If I understand correctly there is a ENS emoji/CF punycode data issue when confirming DNSSEC.
Any chance this update happens to include (or could include) a fix for this issue?
On a separate note, I own some DNS with a ccTLD that does not currently support DNSSEC. After a few months of hounding them they have informed me they will add DNSSEC support and made me part of the test group starting soon™ .
The process makes me wonder, are there other viable solutions to DNS/ENS import that wouldn’t require DNSSEC that are being discussed?
The trust would be the trust that the DAO places in the gateway. I believe currently all CCIP-Read setups are required to trust the gateway. I heard that it might be possible with rollups to have a system where the CCIP-Read resolved records could be verified somehow on L1, but I am not sure how this would work.
It really is the same level of trust that we currently have with metadata. The DAO decides which server to trust, but the server still needs to be trusted.
I don’t think this is really a problem. The gateway would only have one primary name for each address, and it would require a request to change the record, including the DNS name to check for the txt record. If other txt records were set, then they would not be detected by the gateway at all.
No; the point of CCIP read is that it lets you do things with no additional trust assumptions. So a CCIP-read gateway to Optimism allows verifying the optimism proofs on read; no additional trust assumptions over those Optimism makes. The DNSSEC gateway allows the caller to verify DNSSEC proofs; no additional trust assumptions over and above DNSSEC itself. In either case the most a gateway can do is deny service.
This would be quite different - a service could lie about a user’s current reverse record, returning any previous one, or claim there is none at all.
The gateway could choose to accept the request and then still selectively serve the old record, though.
Still, the proposed CCIP-Read based reverse resolution system does not offer a lower level of trust than the existing metadata service. Also, the client would verify the forward resolution of the name to ensure it matches the wallet address of the user, eliminating the risk of spoofing.
Currently there are two significant challenges associated with setting primary names at present:
Only the recipient of the primary name can initiate the transaction to set the primary name.
There are gas costs involved in setting the reverse resolution and primary name.

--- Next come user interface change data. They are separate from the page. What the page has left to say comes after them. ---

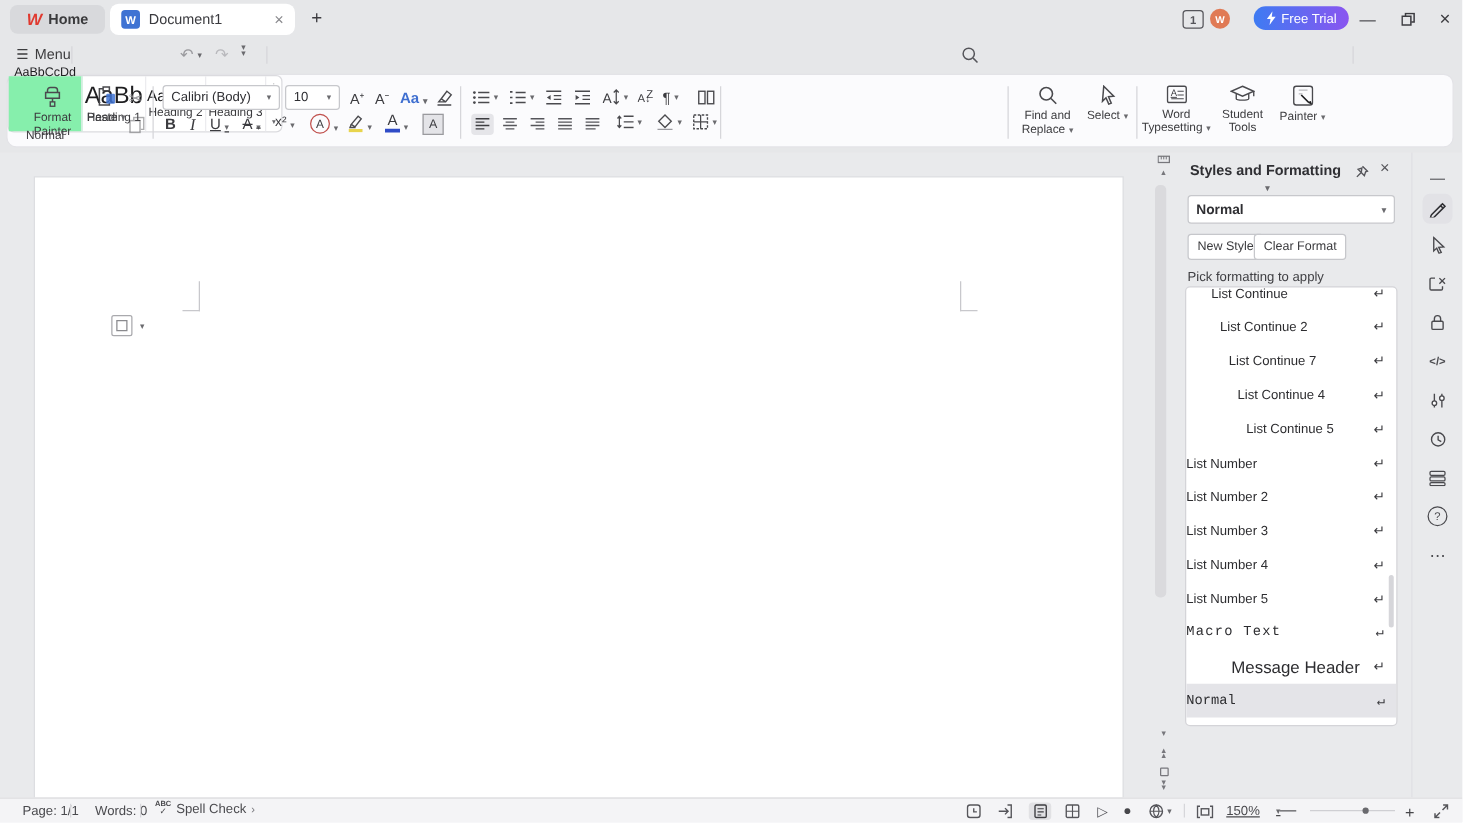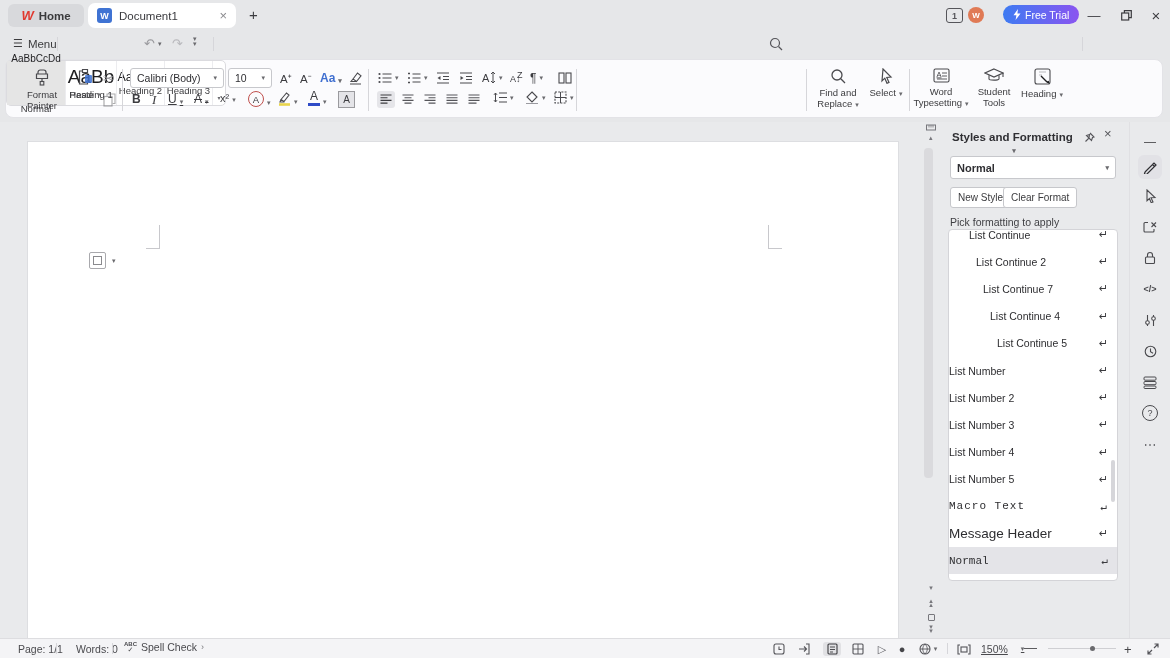"AaBbCcDd" div.gitem { background: #e5e5e5 -> #86efac }
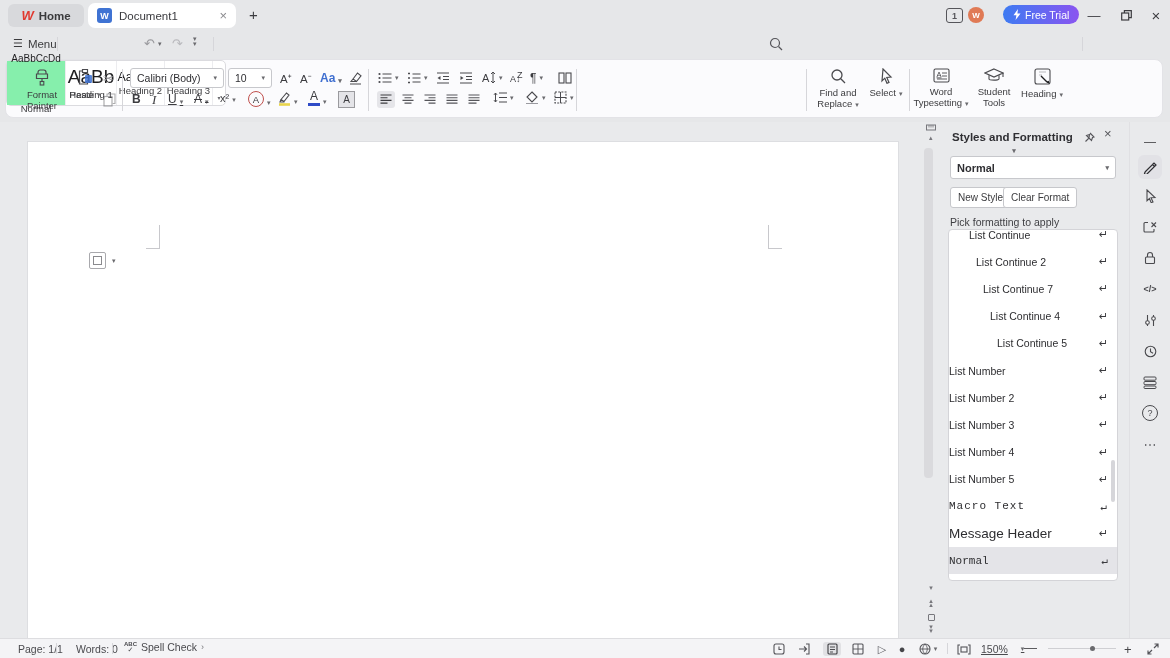"Heading" span { text: Heading -> Painter }
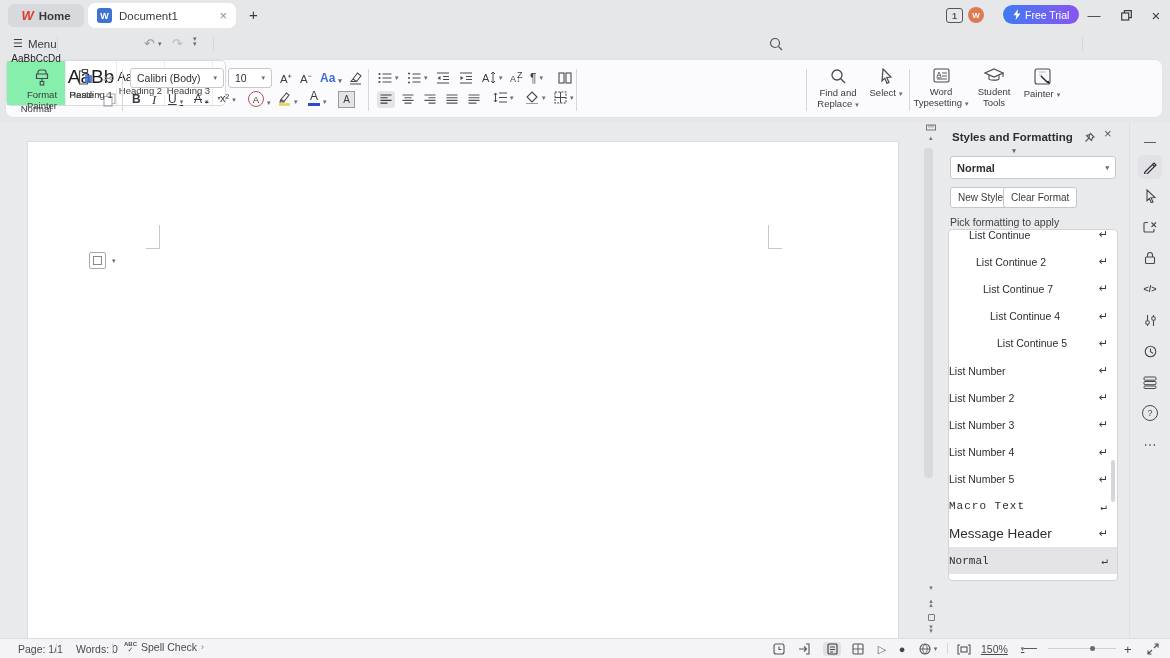"Message Header" .sr.hdr { padding-left: none -> 36px }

I believe, it is necessary to find a way to allow primary names to be set for free, not only by end users but also by other entities such as Coinbase in the case of cb.id.
When it comes to cb.id domains or other DNS domains that are controlled by a centralized authority, it doesn’t make sense to have a higher level of trust for reverse resolution than forward resolution. Reverse resolution domains are verified by the client as well, so they are all verified by default.
I am also interested in hearing the ideas about primary name resolution but I think it’s a bit off topic because the change in primary name requires changes on reverse resolution contracts, not just the DNSSEC resolver.
I created a topic Future of the Primary ENS Name so I suggest you continue the conversation there and focus this topic related to the gasless DNSSEC implementation
I hope to have this ready for testnet by the start of next month.
Yes; those subnames will be created in DNS, not in ENS.
Since names will all be managed via DNS, any kind of UI will require operating a DNS server. While not out of the question, in the short term a tool that generates TXT records for you to set manually seems more viable.